■ **Given data**:

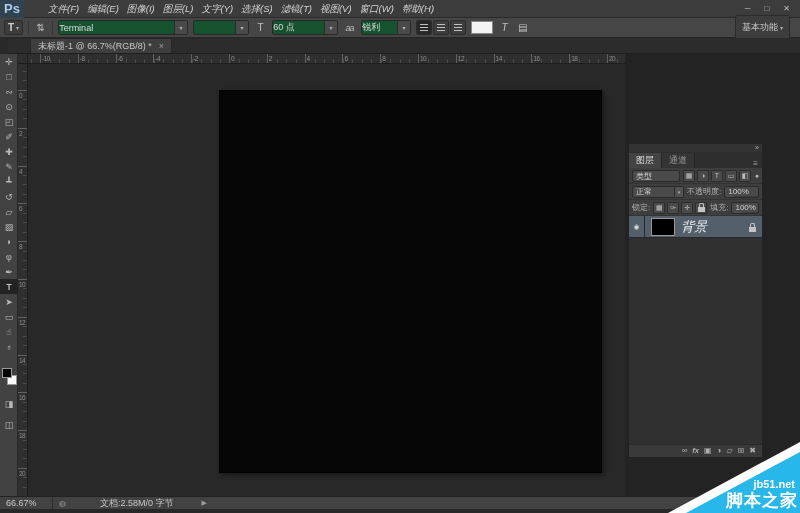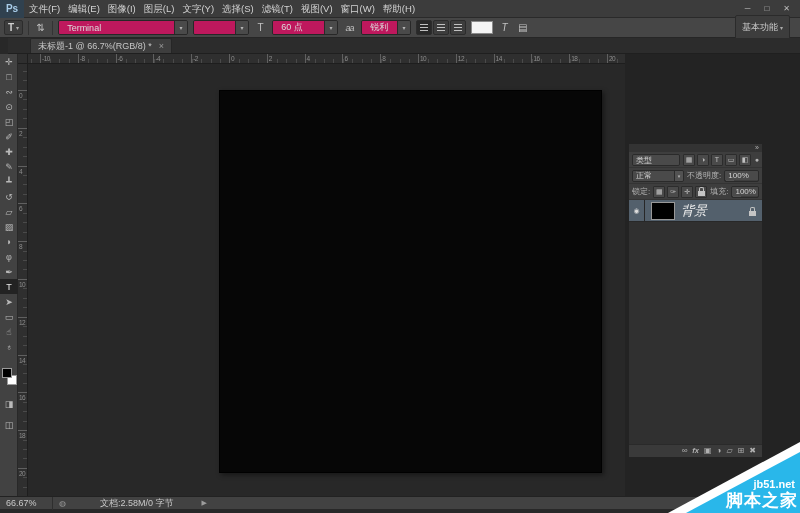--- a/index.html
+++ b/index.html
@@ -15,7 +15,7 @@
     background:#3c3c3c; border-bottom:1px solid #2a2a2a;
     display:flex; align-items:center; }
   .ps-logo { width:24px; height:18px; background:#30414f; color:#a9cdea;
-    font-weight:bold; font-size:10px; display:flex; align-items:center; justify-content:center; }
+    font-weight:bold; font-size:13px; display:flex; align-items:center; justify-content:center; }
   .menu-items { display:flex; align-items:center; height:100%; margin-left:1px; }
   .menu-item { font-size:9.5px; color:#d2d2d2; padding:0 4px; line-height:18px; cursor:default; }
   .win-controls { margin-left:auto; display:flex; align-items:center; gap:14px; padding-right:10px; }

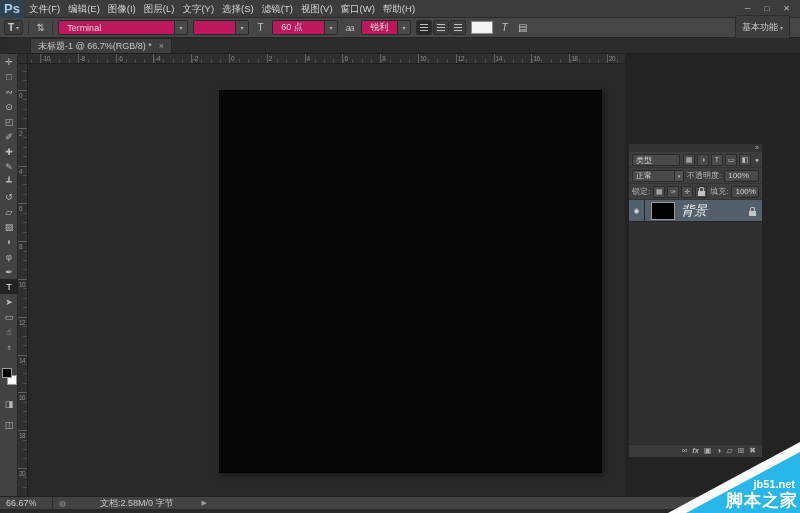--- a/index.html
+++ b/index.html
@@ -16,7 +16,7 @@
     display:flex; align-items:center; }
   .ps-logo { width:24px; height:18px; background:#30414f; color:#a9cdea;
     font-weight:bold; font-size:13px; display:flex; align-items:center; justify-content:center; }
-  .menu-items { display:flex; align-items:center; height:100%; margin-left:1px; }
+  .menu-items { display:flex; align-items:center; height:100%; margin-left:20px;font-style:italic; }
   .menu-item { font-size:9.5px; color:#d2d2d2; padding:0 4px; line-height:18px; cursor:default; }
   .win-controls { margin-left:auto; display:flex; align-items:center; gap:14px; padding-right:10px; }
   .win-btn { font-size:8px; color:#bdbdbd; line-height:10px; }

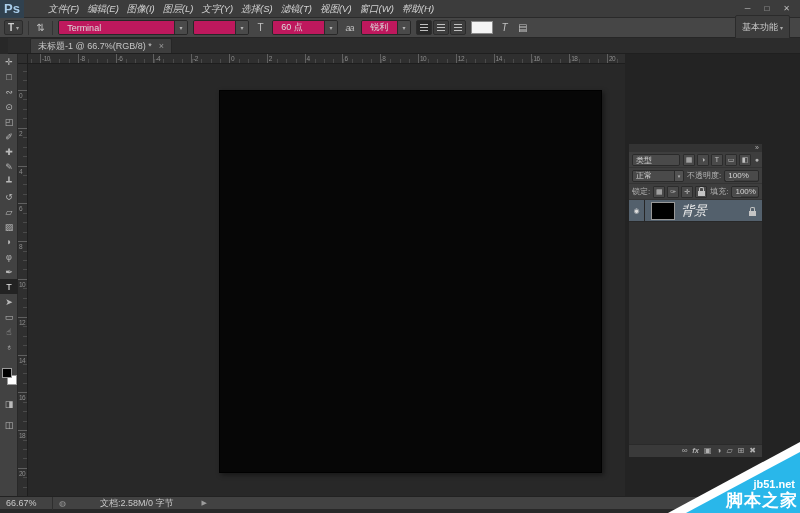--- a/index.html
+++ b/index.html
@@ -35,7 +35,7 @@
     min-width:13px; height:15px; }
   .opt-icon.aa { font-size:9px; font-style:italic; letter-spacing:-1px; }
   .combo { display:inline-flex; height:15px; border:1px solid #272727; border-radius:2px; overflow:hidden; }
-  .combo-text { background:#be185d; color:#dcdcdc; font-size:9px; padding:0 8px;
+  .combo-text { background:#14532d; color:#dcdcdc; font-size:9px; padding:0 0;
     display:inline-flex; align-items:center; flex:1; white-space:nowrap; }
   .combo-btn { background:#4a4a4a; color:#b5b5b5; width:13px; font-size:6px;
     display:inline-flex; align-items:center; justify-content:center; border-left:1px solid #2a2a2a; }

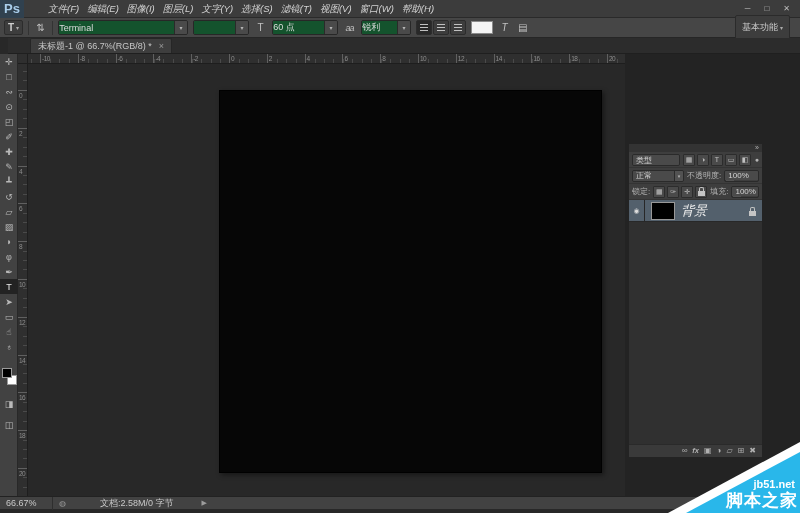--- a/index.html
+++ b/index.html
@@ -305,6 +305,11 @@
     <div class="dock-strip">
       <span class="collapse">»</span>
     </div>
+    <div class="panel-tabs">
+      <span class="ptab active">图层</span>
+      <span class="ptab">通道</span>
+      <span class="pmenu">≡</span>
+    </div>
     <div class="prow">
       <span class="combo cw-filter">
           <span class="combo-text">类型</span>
---
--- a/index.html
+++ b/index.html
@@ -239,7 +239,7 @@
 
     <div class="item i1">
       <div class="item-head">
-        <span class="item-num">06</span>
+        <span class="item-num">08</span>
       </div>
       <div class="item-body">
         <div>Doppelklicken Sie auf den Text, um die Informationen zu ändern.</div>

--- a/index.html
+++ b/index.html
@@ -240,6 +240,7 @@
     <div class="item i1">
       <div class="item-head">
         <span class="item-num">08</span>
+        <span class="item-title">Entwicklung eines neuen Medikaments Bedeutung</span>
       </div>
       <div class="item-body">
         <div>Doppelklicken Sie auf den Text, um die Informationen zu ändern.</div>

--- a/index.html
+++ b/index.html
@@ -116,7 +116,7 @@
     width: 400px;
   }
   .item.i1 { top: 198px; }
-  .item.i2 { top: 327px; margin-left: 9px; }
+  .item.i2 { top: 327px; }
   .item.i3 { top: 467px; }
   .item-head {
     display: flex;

■ **Exercise details**: Show each line of the material that includes the word "italic".

■ **Written response**:
+  .menu-items { display:flex; align-items:center; height:100%; margin-left:20px;font-style:italic; }
   .opt-icon.aa { font-size:9px; font-style:italic; letter-spacing:-1px; }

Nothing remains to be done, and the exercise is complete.